**Exercise directions:**
Exclude the pictures and reproduce the remaining data exactly as written.

═════ Provided entries ═════

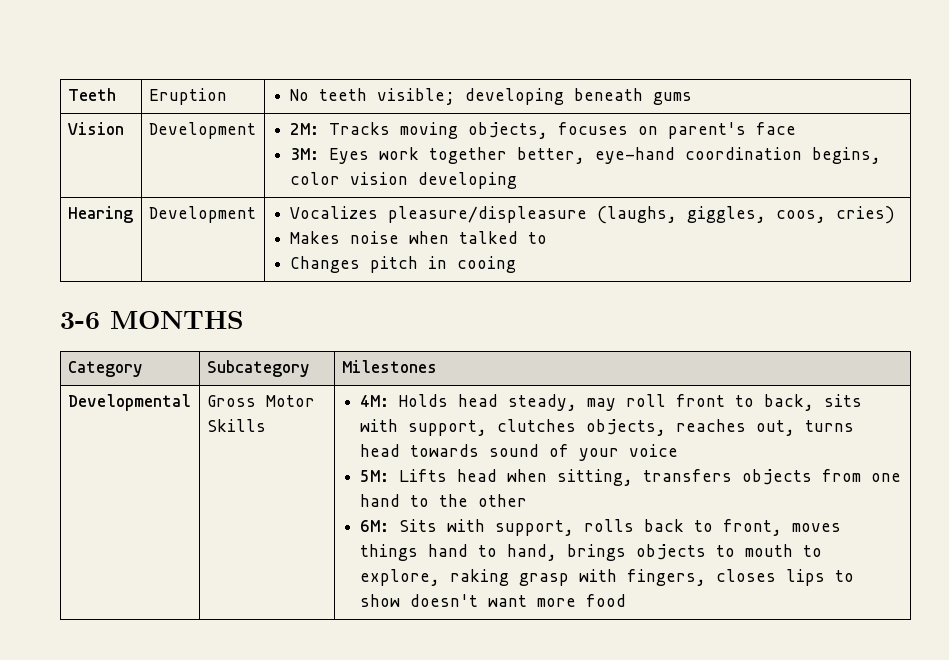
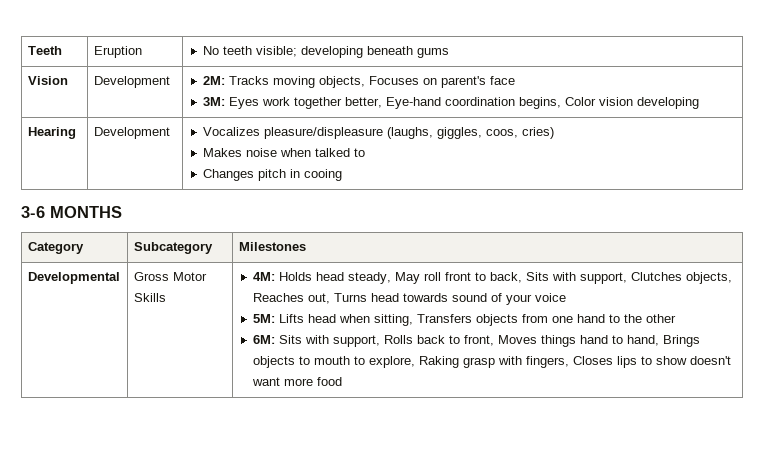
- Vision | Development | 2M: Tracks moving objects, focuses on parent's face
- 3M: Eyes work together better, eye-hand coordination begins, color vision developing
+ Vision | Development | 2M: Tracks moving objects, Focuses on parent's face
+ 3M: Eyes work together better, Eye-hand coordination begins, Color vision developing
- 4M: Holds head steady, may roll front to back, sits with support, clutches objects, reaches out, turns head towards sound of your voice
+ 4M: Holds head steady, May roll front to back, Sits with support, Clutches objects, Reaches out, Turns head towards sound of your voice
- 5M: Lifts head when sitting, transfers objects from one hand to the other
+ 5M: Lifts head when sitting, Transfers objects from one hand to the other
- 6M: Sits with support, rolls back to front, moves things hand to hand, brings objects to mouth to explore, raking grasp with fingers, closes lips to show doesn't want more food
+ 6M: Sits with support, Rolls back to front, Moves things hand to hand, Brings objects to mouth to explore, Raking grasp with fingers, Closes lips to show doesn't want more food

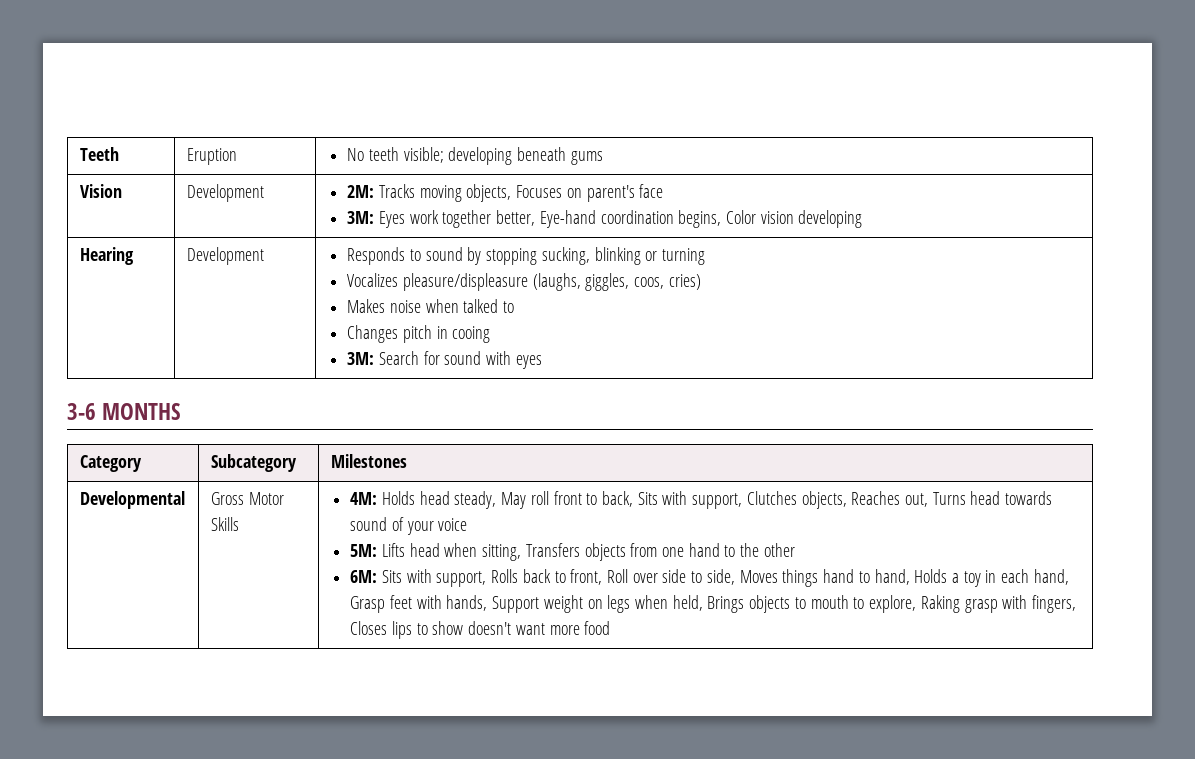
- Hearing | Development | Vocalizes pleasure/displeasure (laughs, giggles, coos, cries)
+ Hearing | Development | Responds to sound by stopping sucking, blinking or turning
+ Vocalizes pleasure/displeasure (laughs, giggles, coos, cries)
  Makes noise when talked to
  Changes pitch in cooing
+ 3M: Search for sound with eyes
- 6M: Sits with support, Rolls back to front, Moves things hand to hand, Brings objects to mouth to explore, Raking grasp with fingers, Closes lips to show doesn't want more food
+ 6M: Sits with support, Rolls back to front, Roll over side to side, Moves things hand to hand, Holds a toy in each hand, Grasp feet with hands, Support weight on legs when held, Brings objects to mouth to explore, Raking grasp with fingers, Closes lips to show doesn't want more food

═════

**Expected output:**
- Vision | Development | 2M: Tracks moving objects, focuses on parent's face
- 3M: Eyes work together better, eye-hand coordination begins, color vision developing
+ Vision | Development | 2M: Tracks moving objects, Focuses on parent's face
+ 3M: Eyes work together better, Eye-hand coordination begins, Color vision developing
- 4M: Holds head steady, may roll front to back, sits with support, clutches objects, reaches out, turns head towards sound of your voice
+ 4M: Holds head steady, May roll front to back, Sits with support, Clutches objects, Reaches out, Turns head towards sound of your voice
- 5M: Lifts head when sitting, transfers objects from one hand to the other
+ 5M: Lifts head when sitting, Transfers objects from one hand to the other
- 6M: Sits with support, rolls back to front, moves things hand to hand, brings objects to mouth to explore, raking grasp with fingers, closes lips to show doesn't want more food
+ 6M: Sits with support, Rolls back to front, Moves things hand to hand, Brings objects to mouth to explore, Raking grasp with fingers, Closes lips to show doesn't want more food

- Hearing | Development | Vocalizes pleasure/displeasure (laughs, giggles, coos, cries)
+ Hearing | Development | Responds to sound by stopping sucking, blinking or turning
+ Vocalizes pleasure/displeasure (laughs, giggles, coos, cries)
  Makes noise when talked to
  Changes pitch in cooing
+ 3M: Search for sound with eyes
- 6M: Sits with support, Rolls back to front, Moves things hand to hand, Brings objects to mouth to explore, Raking grasp with fingers, Closes lips to show doesn't want more food
+ 6M: Sits with support, Rolls back to front, Roll over side to side, Moves things hand to hand, Holds a toy in each hand, Grasp feet with hands, Support weight on legs when held, Brings objects to mouth to explore, Raking grasp with fingers, Closes lips to show doesn't want more food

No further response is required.